The district court dismissed the two counterclaims, holding that they were impliedly preempted by the FDCA. This preemption doctrine, common in mass torts but rarely invoked in commercial contract litigation, provides that state law is superseded to the extent that it is impossible to comply with both state and federal law, or where “federal law so thoroughly occupies a legislative field ‘as to make reasonable the inference that Congress left no room for the States to supplement it.’” Cipollone v. Liggett Grp., 505 U.S. 504, 516 (1992) (citations omitted). In determining if federal law preempts a state law cause of action, in accordance with principles of federalism, courts must begin with the assumption that the powers of the states are not to be superseded by federal law “unless that was the clear and manifest purpose of Congress.” Rice v. Santa Fe Elevator Corp., 331 U.S. 218, 230 (1947). The purpose of Congress is the “ultimate touchstone” in any preemption analysis. Cipollone, 505 U.S. at 516.

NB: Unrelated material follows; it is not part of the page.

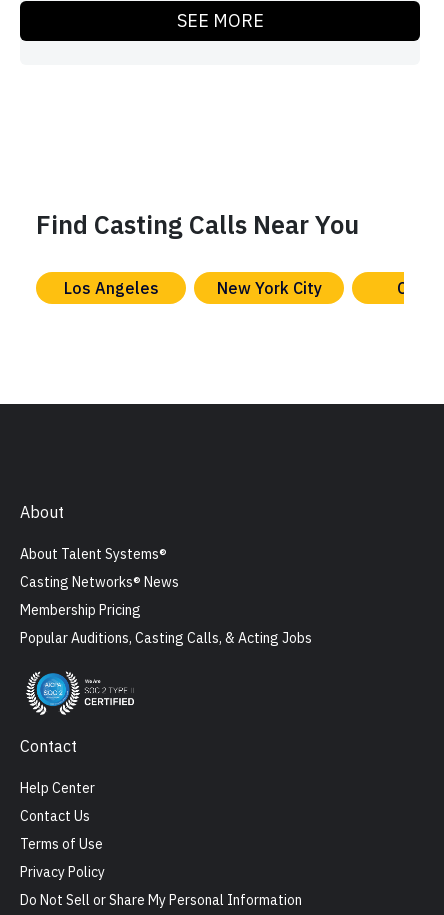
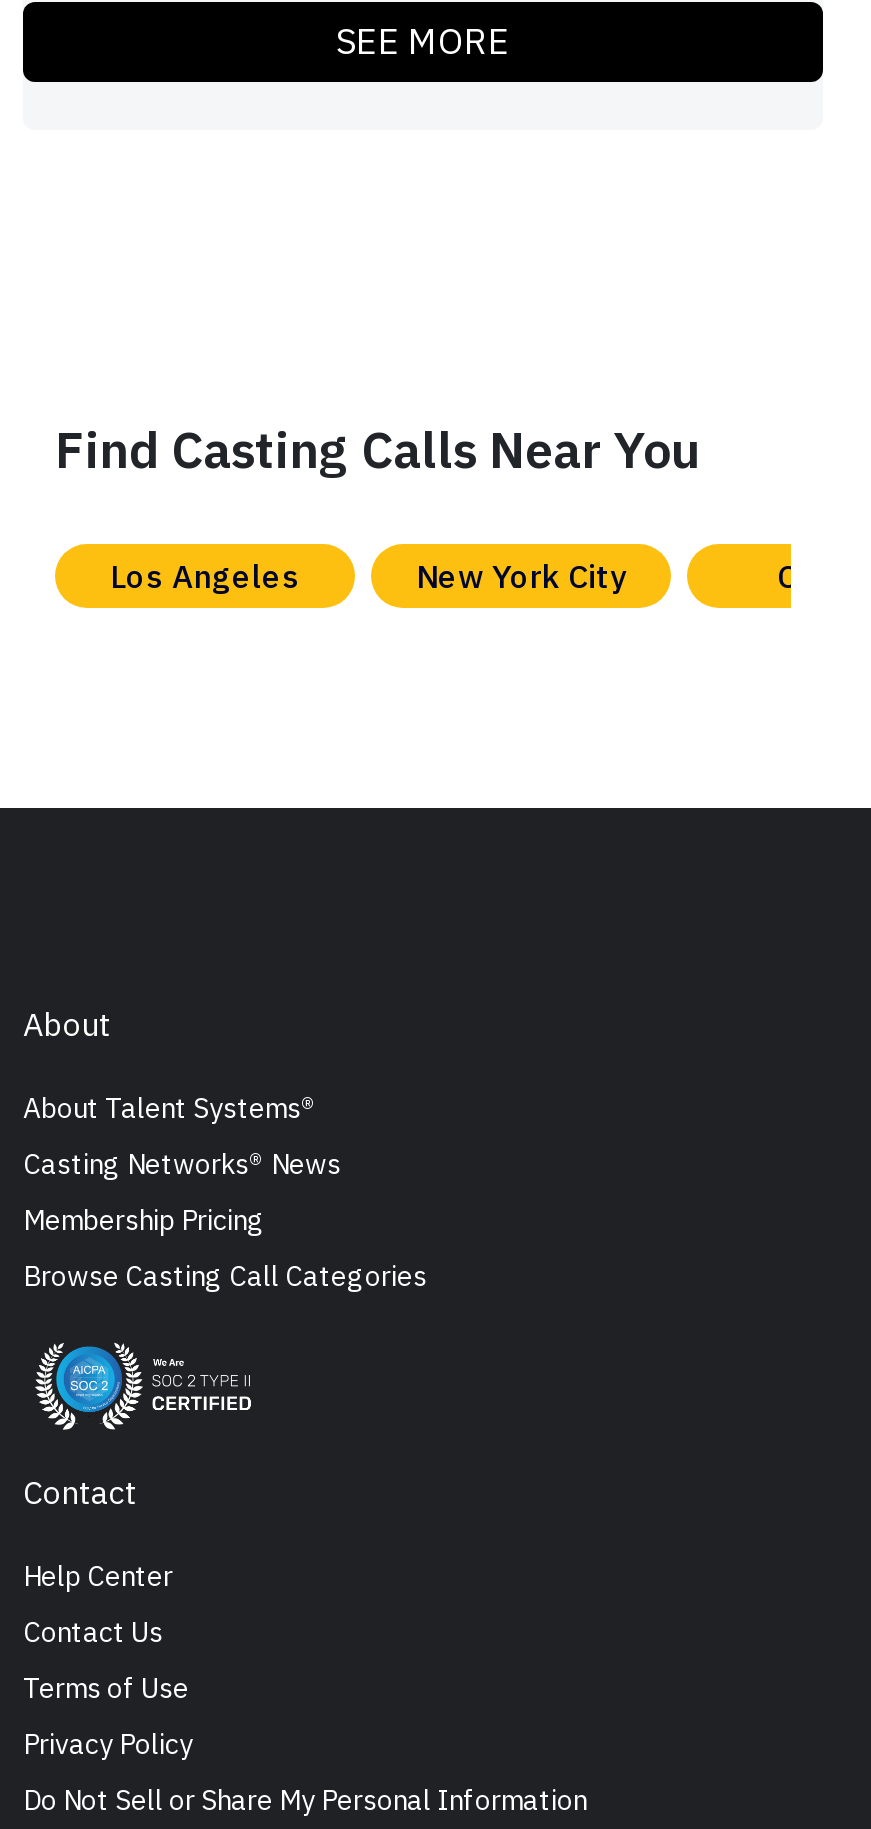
[20,629,312,647] Popular Auditions, Casting Calls, & Acting Jobs -> [23,1258,427,1294] Browse Casting Call Categories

The Thogus court noted that, pursuant to the FDCA, “all . . . proceedings for the enforcement, or to restrain violations, of [the FDCA] shall be by and in the name of the United States.” 21 U.S.C. § 337(a). Relying on Buckman Co. v. Plaintiffs’ Legal Committee, the Thogus court concluded that “§ 337(a) impliedly preempts state law claims premised on conduct that is only made wrongful by the FDCA.” Thogus, 2003 U.S. Dist. LEXIS 152828, at *17 (citing Buckman, 531 U.S. 341 (2001)). In Buckman, patients who claimed injuries resulting from the use of a medical device sued a consulting company that assisted the device manufacturer in obtaining FDA approval for the product, alleging that the company made fraudulent representations to the FDA as to the device’s intended use. The U.S. Supreme Court held, first, that no presumption against preemption applied, as policing fraud against federal agencies is hardly “a field which the States have traditionally occupied.” Buckman, 531 U.S. at 347 (citing Rice, 331 U.S. at 230). Next, the Court held that state law fraud-on-the-FDA claims would inevitably conflict with § 337(a) and the FDA’s responsibility to police fraud consistently. Moreover, the Court held, the fraud-on-the-FDA claims arose exclusively from violations of the FDCA and were based on neither traditional state tort law principles nor state law causes of actions that parallel federal safety requirements. Id. at 352-53 (citing Silkwood v. Kerr-McGee Corp., 464 U.S. 238 (1984); Medtronic, Inc. v. Lohr, 518 U.S. 470 (1996)). As the fraud-on-the-FDA claims existed “solely by virtue of the FDCA disclosure requirements,” the Court concluded that they were impliedly preempted by the FDCA. Id. at 353.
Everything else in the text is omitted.